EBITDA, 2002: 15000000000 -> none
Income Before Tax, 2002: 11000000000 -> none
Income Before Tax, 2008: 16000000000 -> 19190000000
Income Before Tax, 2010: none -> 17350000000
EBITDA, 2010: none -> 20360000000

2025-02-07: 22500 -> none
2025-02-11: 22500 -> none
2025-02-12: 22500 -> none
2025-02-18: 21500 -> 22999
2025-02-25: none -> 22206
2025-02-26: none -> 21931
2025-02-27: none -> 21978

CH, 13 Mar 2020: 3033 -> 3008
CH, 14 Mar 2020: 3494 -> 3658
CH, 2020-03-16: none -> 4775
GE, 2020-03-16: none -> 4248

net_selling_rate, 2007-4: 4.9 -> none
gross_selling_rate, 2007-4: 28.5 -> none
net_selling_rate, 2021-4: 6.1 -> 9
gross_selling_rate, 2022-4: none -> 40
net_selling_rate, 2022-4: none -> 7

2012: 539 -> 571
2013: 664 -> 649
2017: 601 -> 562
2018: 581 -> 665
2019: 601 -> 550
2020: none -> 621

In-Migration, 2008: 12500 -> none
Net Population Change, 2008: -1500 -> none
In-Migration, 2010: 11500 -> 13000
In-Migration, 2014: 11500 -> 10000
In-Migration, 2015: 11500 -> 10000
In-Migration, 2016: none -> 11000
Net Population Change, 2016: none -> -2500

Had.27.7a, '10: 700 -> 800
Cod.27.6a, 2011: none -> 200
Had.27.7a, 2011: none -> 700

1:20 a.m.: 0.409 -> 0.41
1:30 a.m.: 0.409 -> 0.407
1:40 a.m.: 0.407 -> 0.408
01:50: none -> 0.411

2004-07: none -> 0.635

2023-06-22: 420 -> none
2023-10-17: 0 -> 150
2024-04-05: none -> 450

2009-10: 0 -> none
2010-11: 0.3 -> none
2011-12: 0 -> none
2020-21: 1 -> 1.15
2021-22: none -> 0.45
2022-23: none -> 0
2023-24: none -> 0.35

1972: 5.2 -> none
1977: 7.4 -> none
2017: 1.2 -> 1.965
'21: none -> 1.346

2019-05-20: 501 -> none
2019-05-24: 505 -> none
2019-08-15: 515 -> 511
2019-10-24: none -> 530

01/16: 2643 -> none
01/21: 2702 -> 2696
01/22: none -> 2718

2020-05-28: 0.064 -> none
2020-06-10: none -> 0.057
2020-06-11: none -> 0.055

*****

What you need to do |
Tally up the lines above containing "Income"; the number is the full answer.

Answer for the task |
3